Two key questions about a company’s compliance function
Turning to practical advice for companies under investigation, Rosenstein noted that there are two principal questions DOJ asks:
- What was the state of the compliance program at the time of the improper conduct?; and
- What is the current state of the compliance function, after remediation to address any lessons learned?
With regard to the first question, it “focuses on whether there was an adequate compliance function.” In particular, Rosenstein highlighted the concern over “paper programs”—that is, compliance plans that exist in form but not substance—an issue originally incorporated into DOJ’s internal guidelines on corporate enforcement (the Principles of Federal Prosecution of Business Organizations) in 2008.
Rosenstein compared a good compliance program to preventative medicine. In doing so, however, he acknowledged compliance is “not a one-size-fits-all proposition” and must reflect a company’s particular risk profile. Further, even the best compliance program may not stop all problems, just as even the best preventative medicine will not prevent all illness. Those situations implicate the second question, which looks to whether, after a lapse, the company analyzed the issue and took remedial measures.
Intersection with enforcement
Emphasizing that DOJ uses an “individualized determination” to assess a company’s compliance program, Rosenstein segued to the new enforcement policy to prevent piling on, which he characterized as “designed to ensure fairness and consistency in our corporate resolutions.” After a brief description of the policy, Rosenstein stated that “a company with a robust compliance program can prevent misconduct,” which frees investigators and attorneys to focus on “terrorists, drug traffickers, transnational cyber criminals” and other traditional criminal elements.

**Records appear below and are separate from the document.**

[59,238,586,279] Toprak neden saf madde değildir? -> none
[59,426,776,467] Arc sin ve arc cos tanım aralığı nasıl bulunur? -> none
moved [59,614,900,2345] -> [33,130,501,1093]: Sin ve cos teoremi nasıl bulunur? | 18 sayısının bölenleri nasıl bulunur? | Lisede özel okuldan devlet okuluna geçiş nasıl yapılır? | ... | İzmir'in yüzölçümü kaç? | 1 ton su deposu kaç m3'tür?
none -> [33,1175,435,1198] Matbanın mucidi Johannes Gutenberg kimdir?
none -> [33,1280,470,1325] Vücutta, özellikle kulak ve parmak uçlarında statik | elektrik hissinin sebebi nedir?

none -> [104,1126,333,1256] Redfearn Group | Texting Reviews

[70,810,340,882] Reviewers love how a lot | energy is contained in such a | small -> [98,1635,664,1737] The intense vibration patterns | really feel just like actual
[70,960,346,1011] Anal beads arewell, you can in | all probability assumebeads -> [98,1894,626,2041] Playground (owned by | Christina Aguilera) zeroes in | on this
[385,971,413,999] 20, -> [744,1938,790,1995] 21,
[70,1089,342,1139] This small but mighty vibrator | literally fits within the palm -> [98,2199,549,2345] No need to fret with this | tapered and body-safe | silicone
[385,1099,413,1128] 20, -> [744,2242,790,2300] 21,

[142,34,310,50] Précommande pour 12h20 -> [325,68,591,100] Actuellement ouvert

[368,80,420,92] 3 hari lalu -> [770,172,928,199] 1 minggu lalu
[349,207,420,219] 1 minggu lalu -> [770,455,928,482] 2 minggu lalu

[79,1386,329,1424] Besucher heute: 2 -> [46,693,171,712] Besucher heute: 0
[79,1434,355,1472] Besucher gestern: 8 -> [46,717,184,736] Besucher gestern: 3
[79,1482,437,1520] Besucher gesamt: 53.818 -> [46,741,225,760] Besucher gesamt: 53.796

As with any new internal policy, the practical effect will depend on how it is applied. The mere creation of the policy is certainly positive news for the corporate world, particularly those companies in highly regulated industries. Like other recent DOJ policy announcements—e.g., the Brand and Granston memos in the False Claims Act area—the corporate enforcement policy gives defense lawyers another tool to use when negotiating with DOJ.
Despite those positives, it is not clear that the new policy is really all that new. As Rosenstein himself noted, prohibiting threats of criminal prosecution to extract a larger civil settlement is not a change in policy, and it should be viewed as a basic principle of fairness and ethical lawyering. Likewise, coordination among different enforcement and prosecutorial agencies is regularly, if sometimes imperfectly, done now and should be a baseline expectation of government agencies. In similar fashion, the recent remarks about the importance of compliance programs will sound familiar to company counsel, business executives, and compliance professionals.
But such quibbles aside, the new policy and the new working group are welcome developments, as is the recognition that compliance functions must be viewed individually and in context of a company’s size and risk profile. In particular, DOJ’s explicit acknowledgement that piling on is not appropriate is encouraging. A policy aimed at preventing it, even if derivative of some existing policies, is a positive sign to businesses attempting to resolve enforcement matters with the federal government.